Now that phones have been fully integrated with a PC that super user port can be used to gather a shit load of personal data stored on or sent by the phone –it can be used to turn off individual or all phones in select locations – recent revelations show it is not the network owners snooping your data to sell to marketers, it’s big brother – so all cell phone com/info/signal flow is collectable/controllable by an self-appointed 3rd party admin.

OK so that may not set your security/privacy alarm off – so they spy on you , so what . As you say, “Just don't be a dick in life, and most likely it'll all be good.” – Well the people flooded out in High River were not “dicks”, did that buy them a pass from being gooned and robbed by Big Brother’s cowboys? How about those gooned by the IRS for their “politics”? Government is no longer just nosey Phantom – it’s malicious and it’s paranoid of us – that makes it dangerous, and the less a dangerous sociopath this big knows about me the better. Use every device regulated by the FCC as if you were on a party line to spook central.

The Phantom said...

Occam, see the post today on StingRay, I think this may be the name of the thing that uses those ports you mention.

I asked around a little, it seems your report on open phone ports is quite credible.
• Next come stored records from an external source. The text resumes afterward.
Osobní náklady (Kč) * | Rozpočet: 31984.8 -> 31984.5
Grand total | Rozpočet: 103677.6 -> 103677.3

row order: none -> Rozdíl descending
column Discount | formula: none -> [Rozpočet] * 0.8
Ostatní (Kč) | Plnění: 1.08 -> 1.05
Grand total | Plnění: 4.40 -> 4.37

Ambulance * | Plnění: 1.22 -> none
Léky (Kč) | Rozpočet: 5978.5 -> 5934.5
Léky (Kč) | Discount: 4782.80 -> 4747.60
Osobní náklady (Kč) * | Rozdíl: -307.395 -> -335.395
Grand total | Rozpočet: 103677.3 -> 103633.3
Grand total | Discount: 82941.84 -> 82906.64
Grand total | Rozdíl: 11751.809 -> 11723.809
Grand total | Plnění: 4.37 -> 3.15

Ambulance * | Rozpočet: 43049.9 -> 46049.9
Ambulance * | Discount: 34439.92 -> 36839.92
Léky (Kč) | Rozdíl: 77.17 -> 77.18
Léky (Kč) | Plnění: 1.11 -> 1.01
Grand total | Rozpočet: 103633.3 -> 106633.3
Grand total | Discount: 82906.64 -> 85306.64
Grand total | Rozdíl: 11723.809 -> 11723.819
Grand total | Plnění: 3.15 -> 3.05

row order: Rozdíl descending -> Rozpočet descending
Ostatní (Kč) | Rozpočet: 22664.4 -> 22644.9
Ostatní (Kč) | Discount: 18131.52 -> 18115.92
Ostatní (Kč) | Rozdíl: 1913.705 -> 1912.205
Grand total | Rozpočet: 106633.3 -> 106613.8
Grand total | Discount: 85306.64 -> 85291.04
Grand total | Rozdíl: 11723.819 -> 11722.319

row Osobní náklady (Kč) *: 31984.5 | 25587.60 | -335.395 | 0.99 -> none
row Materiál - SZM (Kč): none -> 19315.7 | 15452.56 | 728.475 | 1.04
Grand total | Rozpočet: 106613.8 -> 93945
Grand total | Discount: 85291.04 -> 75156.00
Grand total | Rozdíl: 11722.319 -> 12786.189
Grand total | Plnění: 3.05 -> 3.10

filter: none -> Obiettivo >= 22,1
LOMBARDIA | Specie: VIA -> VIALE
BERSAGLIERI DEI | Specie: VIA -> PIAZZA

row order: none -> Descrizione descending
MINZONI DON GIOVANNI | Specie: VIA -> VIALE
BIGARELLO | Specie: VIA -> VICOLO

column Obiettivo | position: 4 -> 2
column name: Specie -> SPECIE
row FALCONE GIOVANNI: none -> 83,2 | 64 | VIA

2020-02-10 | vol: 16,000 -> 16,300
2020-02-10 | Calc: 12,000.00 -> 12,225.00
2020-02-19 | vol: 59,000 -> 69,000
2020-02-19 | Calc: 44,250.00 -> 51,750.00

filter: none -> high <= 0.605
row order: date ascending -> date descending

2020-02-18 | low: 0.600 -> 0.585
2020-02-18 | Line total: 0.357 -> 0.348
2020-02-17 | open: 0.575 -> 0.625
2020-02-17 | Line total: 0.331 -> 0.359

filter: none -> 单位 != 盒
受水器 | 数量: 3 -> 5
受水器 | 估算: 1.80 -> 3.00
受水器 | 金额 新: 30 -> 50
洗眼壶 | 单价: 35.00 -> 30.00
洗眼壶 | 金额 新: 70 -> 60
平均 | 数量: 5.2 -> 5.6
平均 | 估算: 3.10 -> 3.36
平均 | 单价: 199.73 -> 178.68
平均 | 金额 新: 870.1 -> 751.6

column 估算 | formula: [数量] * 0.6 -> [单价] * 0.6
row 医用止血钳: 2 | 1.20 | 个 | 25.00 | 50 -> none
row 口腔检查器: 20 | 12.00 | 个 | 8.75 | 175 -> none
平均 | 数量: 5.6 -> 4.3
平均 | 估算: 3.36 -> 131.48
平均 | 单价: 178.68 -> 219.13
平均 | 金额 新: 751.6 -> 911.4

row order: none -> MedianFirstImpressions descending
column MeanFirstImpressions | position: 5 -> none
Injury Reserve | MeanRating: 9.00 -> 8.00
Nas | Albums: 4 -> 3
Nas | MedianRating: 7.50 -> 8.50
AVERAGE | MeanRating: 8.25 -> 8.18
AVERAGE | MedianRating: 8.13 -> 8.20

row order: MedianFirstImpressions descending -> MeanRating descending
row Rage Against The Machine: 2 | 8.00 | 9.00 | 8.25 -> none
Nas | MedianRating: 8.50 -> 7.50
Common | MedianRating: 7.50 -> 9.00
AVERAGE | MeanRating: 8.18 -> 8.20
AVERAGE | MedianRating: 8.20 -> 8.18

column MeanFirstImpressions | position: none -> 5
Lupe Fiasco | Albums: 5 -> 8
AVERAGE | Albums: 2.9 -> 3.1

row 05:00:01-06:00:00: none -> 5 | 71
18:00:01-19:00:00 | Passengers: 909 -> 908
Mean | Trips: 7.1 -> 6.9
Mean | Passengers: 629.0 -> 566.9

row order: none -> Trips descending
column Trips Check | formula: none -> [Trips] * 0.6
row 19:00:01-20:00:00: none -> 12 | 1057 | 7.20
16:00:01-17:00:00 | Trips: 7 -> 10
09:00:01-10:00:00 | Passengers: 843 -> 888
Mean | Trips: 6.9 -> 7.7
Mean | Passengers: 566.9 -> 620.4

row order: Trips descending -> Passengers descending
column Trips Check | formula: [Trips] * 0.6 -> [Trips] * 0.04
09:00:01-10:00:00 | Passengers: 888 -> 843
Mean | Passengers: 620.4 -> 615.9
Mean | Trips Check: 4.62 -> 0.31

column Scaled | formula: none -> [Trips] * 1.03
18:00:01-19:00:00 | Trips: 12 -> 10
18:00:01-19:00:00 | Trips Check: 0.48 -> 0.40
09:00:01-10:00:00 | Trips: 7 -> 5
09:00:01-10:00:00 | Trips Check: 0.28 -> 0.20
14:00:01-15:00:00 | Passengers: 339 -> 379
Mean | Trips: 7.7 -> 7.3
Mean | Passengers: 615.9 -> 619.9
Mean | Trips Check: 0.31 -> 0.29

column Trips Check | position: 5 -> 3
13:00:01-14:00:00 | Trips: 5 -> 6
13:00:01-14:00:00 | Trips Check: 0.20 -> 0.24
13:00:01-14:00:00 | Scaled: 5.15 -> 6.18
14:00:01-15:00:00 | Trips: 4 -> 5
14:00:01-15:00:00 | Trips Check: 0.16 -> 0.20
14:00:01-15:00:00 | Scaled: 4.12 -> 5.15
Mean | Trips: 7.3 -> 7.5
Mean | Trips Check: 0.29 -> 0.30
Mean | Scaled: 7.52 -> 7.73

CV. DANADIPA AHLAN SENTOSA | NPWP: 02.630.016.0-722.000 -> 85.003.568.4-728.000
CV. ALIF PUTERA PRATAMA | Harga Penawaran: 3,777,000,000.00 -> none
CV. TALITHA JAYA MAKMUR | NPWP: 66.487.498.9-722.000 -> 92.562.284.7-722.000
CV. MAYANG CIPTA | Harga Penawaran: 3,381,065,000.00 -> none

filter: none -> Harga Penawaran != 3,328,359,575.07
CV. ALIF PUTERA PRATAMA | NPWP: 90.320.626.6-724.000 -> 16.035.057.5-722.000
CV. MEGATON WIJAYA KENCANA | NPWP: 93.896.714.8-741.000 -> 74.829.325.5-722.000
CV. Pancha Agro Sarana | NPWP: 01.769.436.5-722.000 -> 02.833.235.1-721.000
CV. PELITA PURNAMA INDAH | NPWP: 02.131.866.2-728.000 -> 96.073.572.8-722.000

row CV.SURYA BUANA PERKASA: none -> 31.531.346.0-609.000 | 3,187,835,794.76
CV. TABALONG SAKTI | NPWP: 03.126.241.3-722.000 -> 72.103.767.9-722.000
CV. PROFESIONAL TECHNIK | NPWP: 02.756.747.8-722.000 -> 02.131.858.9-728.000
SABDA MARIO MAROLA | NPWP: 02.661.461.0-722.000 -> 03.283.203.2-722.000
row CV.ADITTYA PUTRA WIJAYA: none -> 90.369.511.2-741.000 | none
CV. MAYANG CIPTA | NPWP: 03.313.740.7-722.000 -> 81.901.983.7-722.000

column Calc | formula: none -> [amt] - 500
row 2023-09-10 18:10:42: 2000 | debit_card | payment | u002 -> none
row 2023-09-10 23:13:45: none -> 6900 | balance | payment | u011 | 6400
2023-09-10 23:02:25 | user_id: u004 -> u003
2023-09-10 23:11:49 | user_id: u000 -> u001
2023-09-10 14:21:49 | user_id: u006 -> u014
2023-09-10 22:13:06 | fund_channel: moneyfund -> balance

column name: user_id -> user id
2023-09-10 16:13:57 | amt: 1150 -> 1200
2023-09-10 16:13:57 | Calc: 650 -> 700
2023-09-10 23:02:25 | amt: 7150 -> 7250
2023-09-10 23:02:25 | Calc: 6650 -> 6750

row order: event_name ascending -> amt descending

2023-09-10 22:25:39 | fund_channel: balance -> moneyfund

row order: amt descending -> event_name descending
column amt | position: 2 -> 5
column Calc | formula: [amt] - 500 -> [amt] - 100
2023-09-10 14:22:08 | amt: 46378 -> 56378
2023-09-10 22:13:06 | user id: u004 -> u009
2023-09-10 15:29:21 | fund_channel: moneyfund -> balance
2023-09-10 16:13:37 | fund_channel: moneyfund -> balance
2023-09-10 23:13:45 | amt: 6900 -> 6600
Amazingly unsubtle, too. I found it hard to believe they'd be so obvious, I guess they're just that arrogant eh?

It also seems that local police departments have access to this stuff now, not just super spy federal US agencies.

I also agree with you that anything we say or do online or within range of a phone is potentially recorded. The details of who is doing that and exactly how are slowly emerging. Not a pretty picture.

Good behavior is of course its own reward as they say, so living a moral life is at present a sufficient defense and not particularly burdensome. At present being the operative part I think, given the likes of AlGore who wants to make breathing a Federal offence. CO2, you know.